● What is being asked
I'd like the entries that follow repeated exactly, with the pictures left out.
[Data shown — start]
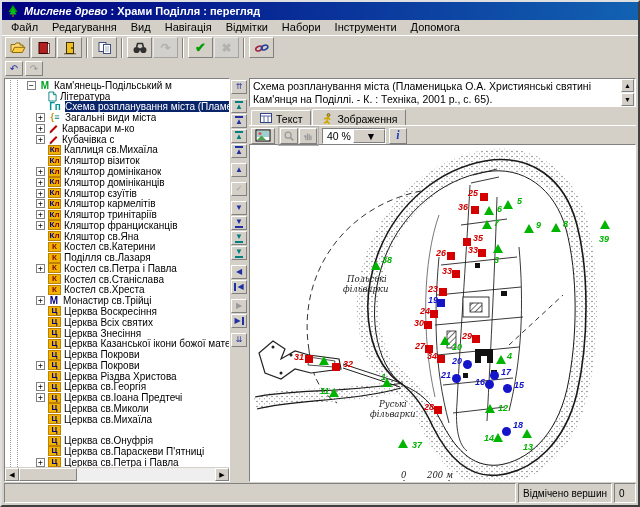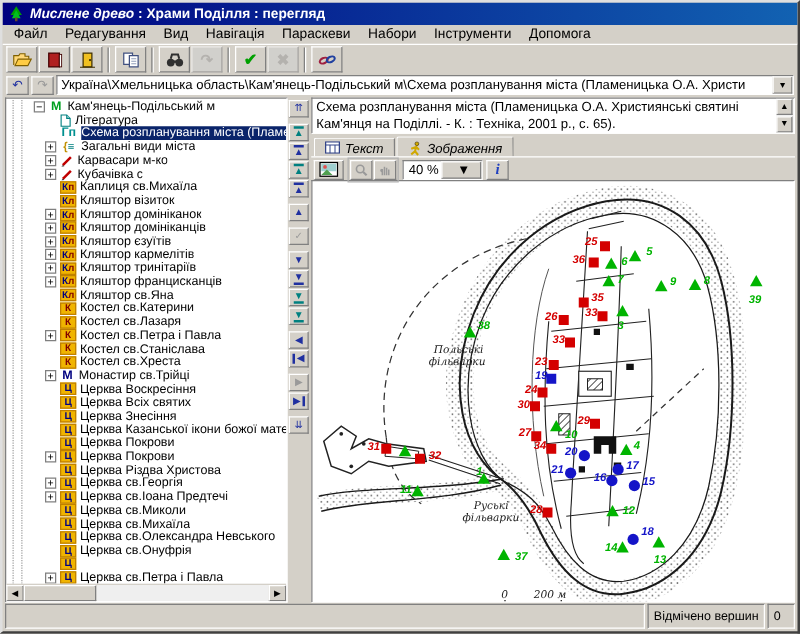--- a/index.html
+++ b/index.html
@@ -75,21 +75,21 @@
   .nav-btn .bar-right{ border-right:2px solid currentColor; padding-right:1px;}
   .nav-gap{ height:4px; flex:0 0 auto;}
   .c-blue{ color:#2030a0;} .c-teal{ color:#008080;} .c-gray{ color:#9a9a9a;}
   
   .right-panel{ flex:1; display:flex; flex-direction:column; min-width:0;}
   .desc-box{ height:29px; background:#fff; border:1px solid; border-color:#808080 #fff #fff #808080;
     display:flex; overflow:hidden;}
   .desc-text{ flex:1; font-size:10.5px; line-height:13px; padding:1px 3px; overflow:hidden;}
   .mini-scroll{ width:14px; display:flex; flex-direction:column; justify-content:space-between; background:#efefef;}
   
-  .tabbar{ height:18px; display:flex; align-items:flex-end; padding-left:2px; position:relative;font-style:italic;}
+  .tabbar{ height:18px; display:flex; align-items:flex-end; padding-left:2px; position:relative;}
   .tab{ height:16px; display:flex; align-items:center; gap:4px; padding:0 8px; margin-right:1px;
     background:#d4d0c8; border:1px solid; border-color:#fff #808080 #d4d0c8 #fff; border-bottom:none;
     border-radius:2px 2px 0 0; font-size:10.5px; position:relative; top:1px;}
   .tab.active{ height:18px; top:2px; z-index:2; border-color:#fff #808080 #d4d0c8 #fff; background:#d4d0c8;}
   .tab .ticon{ width:12px; height:11px; }
   
   .img-toolbar{ height:19px; display:flex; align-items:center; gap:3px; padding:2px 2px 1px 2px;
     border-top:1px solid #fff; position:relative; z-index:3; background:#d4d0c8;}
   .small-btn{ height:16px; background:#d4d0c8; border:1px solid; border-color:#fff #808080 #808080 #fff;
     display:flex; align-items:center; justify-content:center;}
@@ -127,21 +127,21 @@
         </svg>
     </span>
     <span class="apptitle"><i>Мислене древо</i><span> : Храми Поділля : перегляд</span></span>
   </div>
 
   <div class="menubar">
       <span class="menu-item">Файл</span>
       <span class="menu-item">Редагування</span>
       <span class="menu-item">Вид</span>
       <span class="menu-item">Навігація</span>
-      <span class="menu-item">Параскеви</span>
+      <span class="menu-item">Відмітки</span>
       <span class="menu-item">Набори</span>
       <span class="menu-item">Інструменти</span>
       <span class="menu-item">Допомога</span>
     </div>
 
   <div class="toolbar">
       <span class="tb-btn">
         <svg viewBox="0 0 16 14">
           <path d="M1 11 L1 3.5 L5 3.5 L6 2 L10 2 L10 4 L13 4 L13 6" fill="#ffd878" stroke="#806000" stroke-width="0.9"></path>
           <path d="M2 11.5 L4.5 6.3 L15 6.3 L12.3 11.5 Z" fill="#ffcc44" stroke="#806000" stroke-width="0.9"></path>
@@ -192,24 +192,20 @@
         <svg viewBox="0 0 16 14">
           <ellipse cx="5" cy="7.5" rx="3.4" ry="2.1" fill="none" stroke="#a02040" stroke-width="1.6" transform="rotate(-25 5 7.5)"></ellipse>
           <ellipse cx="10.6" cy="6.5" rx="3.4" ry="2.1" fill="none" stroke="#2040a0" stroke-width="1.6" transform="rotate(-25 10.6 6.5)"></ellipse>
         </svg>
       </span>
     </div>
 
   <div class="addressbar">
     <span class="addr-btn">↶</span>
     <span class="addr-btn dim">↷</span>
-    <div class="combobox">
-      <span class="cb-text">Україна\Хмельницька область\Кам'янець-Подільський м\Схема розпланування міста (Пламеницька О.А. Христи</span>
-      <span class="cb-arrow">▼</span>
-    </div>
   </div>
 
   <div class="main">
 
     <div class="tree-panel">
       <div class="tree-rows">
         <div class="guide" style="left:5px"></div>
         <div class="guide" style="left:12px"></div>
       <div class="tree-row" style="padding-left: 22px;">
             <span class="expander">−</span>
@@ -336,21 +332,21 @@
             <span class="ti ti-box">
               <span style="color:#800000">К</span>
             </span>
             <span class="lbl">Костел св.Катерини</span>
           </div>
           <div class="tree-row" style="padding-left: 31px;">
             <span class="exp-space"></span>
             <span class="ti ti-box">
               <span style="color:#800000">К</span>
             </span>
-            <span class="lbl">Костел св.Лазаря</span>
+            <span class="lbl">Поділля св.Лазаря</span>
           </div>
           <div class="tree-row" style="padding-left: 31px;">
             <span class="expander">+</span>
             <span class="ti ti-box">
               <span style="color:#800000">К</span>
             </span>
             <span class="lbl">Костел св.Петра і Павла</span>
           </div>
           <div class="tree-row" style="padding-left: 31px;">
             <span class="exp-space"></span>
@@ -446,34 +442,34 @@
             <span class="ti ti-box">
               <span style="color:#000080">Ц</span>
             </span>
             <span class="lbl">Церква св.Михаїла</span>
           </div>
           <div class="tree-row" style="padding-left: 31px;">
             <span class="exp-space"></span>
             <span class="ti ti-box">
               <span style="color:#000080">Ц</span>
             </span>
-            <span class="lbl">Церква св.Олександра Невського</span>
           </div>
           <div class="tree-row" style="padding-left: 31px;">
             <span class="exp-space"></span>
             <span class="ti ti-box">
               <span style="color:#000080">Ц</span>
             </span>
             <span class="lbl">Церква св.Онуфрія</span>
           </div>
           <div class="tree-row" style="padding-left: 31px;">
             <span class="exp-space"></span>
             <span class="ti ti-box">
               <span style="color:#000080">Ц</span>
             </span>
+            <span class="lbl">Церква св.Параскеви П'ятниці</span>
           </div>
           <div class="tree-row" style="padding-left: 31px;">
             <span class="expander">+</span>
             <span class="ti ti-box">
               <span style="color:#000080">Ц</span>
             </span>
             <span class="lbl">Церква св.Петра і Павла</span>
           </div>
         </div>
       <div class="hscroll">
[Data shown — finish]
● Written response
--- a/index.html
+++ b/index.html
@@ -75,21 +75,21 @@
   .nav-btn .bar-right{ border-right:2px solid currentColor; padding-right:1px;}
   .nav-gap{ height:4px; flex:0 0 auto;}
   .c-blue{ color:#2030a0;} .c-teal{ color:#008080;} .c-gray{ color:#9a9a9a;}
   
   .right-panel{ flex:1; display:flex; flex-direction:column; min-width:0;}
   .desc-box{ height:29px; background:#fff; border:1px solid; border-color:#808080 #fff #fff #808080;
     display:flex; overflow:hidden;}
   .desc-text{ flex:1; font-size:10.5px; line-height:13px; padding:1px 3px; overflow:hidden;}
   .mini-scroll{ width:14px; display:flex; flex-direction:column; justify-content:space-between; background:#efefef;}
   
-  .tabbar{ height:18px; display:flex; align-items:flex-end; padding-left:2px; position:relative;font-style:italic;}
+  .tabbar{ height:18px; display:flex; align-items:flex-end; padding-left:2px; position:relative;}
   .tab{ height:16px; display:flex; align-items:center; gap:4px; padding:0 8px; margin-right:1px;
     background:#d4d0c8; border:1px solid; border-color:#fff #808080 #d4d0c8 #fff; border-bottom:none;
     border-radius:2px 2px 0 0; font-size:10.5px; position:relative; top:1px;}
   .tab.active{ height:18px; top:2px; z-index:2; border-color:#fff #808080 #d4d0c8 #fff; background:#d4d0c8;}
   .tab .ticon{ width:12px; height:11px; }
   
   .img-toolbar{ height:19px; display:flex; align-items:center; gap:3px; padding:2px 2px 1px 2px;
     border-top:1px solid #fff; position:relative; z-index:3; background:#d4d0c8;}
   .small-btn{ height:16px; background:#d4d0c8; border:1px solid; border-color:#fff #808080 #808080 #fff;
     display:flex; align-items:center; justify-content:center;}
@@ -127,21 +127,21 @@
         </svg>
     </span>
     <span class="apptitle"><i>Мислене древо</i><span> : Храми Поділля : перегляд</span></span>
   </div>
 
   <div class="menubar">
       <span class="menu-item">Файл</span>
       <span class="menu-item">Редагування</span>
       <span class="menu-item">Вид</span>
       <span class="menu-item">Навігація</span>
-      <span class="menu-item">Параскеви</span>
+      <span class="menu-item">Відмітки</span>
       <span class="menu-item">Набори</span>
       <span class="menu-item">Інструменти</span>
       <span class="menu-item">Допомога</span>
     </div>
 
   <div class="toolbar">
       <span class="tb-btn">
         <svg viewBox="0 0 16 14">
           <path d="M1 11 L1 3.5 L5 3.5 L6 2 L10 2 L10 4 L13 4 L13 6" fill="#ffd878" stroke="#806000" stroke-width="0.9"></path>
           <path d="M2 11.5 L4.5 6.3 L15 6.3 L12.3 11.5 Z" fill="#ffcc44" stroke="#806000" stroke-width="0.9"></path>
@@ -192,24 +192,20 @@
         <svg viewBox="0 0 16 14">
           <ellipse cx="5" cy="7.5" rx="3.4" ry="2.1" fill="none" stroke="#a02040" stroke-width="1.6" transform="rotate(-25 5 7.5)"></ellipse>
           <ellipse cx="10.6" cy="6.5" rx="3.4" ry="2.1" fill="none" stroke="#2040a0" stroke-width="1.6" transform="rotate(-25 10.6 6.5)"></ellipse>
         </svg>
       </span>
     </div>
 
   <div class="addressbar">
     <span class="addr-btn">↶</span>
     <span class="addr-btn dim">↷</span>
-    <div class="combobox">
-      <span class="cb-text">Україна\Хмельницька область\Кам'янець-Подільський м\Схема розпланування міста (Пламеницька О.А. Христи</span>
-      <span class="cb-arrow">▼</span>
-    </div>
   </div>
 
   <div class="main">
 
     <div class="tree-panel">
       <div class="tree-rows">
         <div class="guide" style="left:5px"></div>
         <div class="guide" style="left:12px"></div>
       <div class="tree-row" style="padding-left: 22px;">
             <span class="expander">−</span>
@@ -336,21 +332,21 @@
             <span class="ti ti-box">
               <span style="color:#800000">К</span>
             </span>
             <span class="lbl">Костел св.Катерини</span>
           </div>
           <div class="tree-row" style="padding-left: 31px;">
             <span class="exp-space"></span>
             <span class="ti ti-box">
               <span style="color:#800000">К</span>
             </span>
-            <span class="lbl">Костел св.Лазаря</span>
+            <span class="lbl">Поділля св.Лазаря</span>
           </div>
           <div class="tree-row" style="padding-left: 31px;">
             <span class="expander">+</span>
             <span class="ti ti-box">
               <span style="color:#800000">К</span>
             </span>
             <span class="lbl">Костел св.Петра і Павла</span>
           </div>
           <div class="tree-row" style="padding-left: 31px;">
             <span class="exp-space"></span>
@@ -446,34 +442,34 @@
             <span class="ti ti-box">
               <span style="color:#000080">Ц</span>
             </span>
             <span class="lbl">Церква св.Михаїла</span>
           </div>
           <div class="tree-row" style="padding-left: 31px;">
             <span class="exp-space"></span>
             <span class="ti ti-box">
               <span style="color:#000080">Ц</span>
             </span>
-            <span class="lbl">Церква св.Олександра Невського</span>
           </div>
           <div class="tree-row" style="padding-left: 31px;">
             <span class="exp-space"></span>
             <span class="ti ti-box">
               <span style="color:#000080">Ц</span>
             </span>
             <span class="lbl">Церква св.Онуфрія</span>
           </div>
           <div class="tree-row" style="padding-left: 31px;">
             <span class="exp-space"></span>
             <span class="ti ti-box">
               <span style="color:#000080">Ц</span>
             </span>
+            <span class="lbl">Церква св.Параскеви П'ятниці</span>
           </div>
           <div class="tree-row" style="padding-left: 31px;">
             <span class="expander">+</span>
             <span class="ti ti-box">
               <span style="color:#000080">Ц</span>
             </span>
             <span class="lbl">Церква св.Петра і Павла</span>
           </div>
         </div>
       <div class="hscroll">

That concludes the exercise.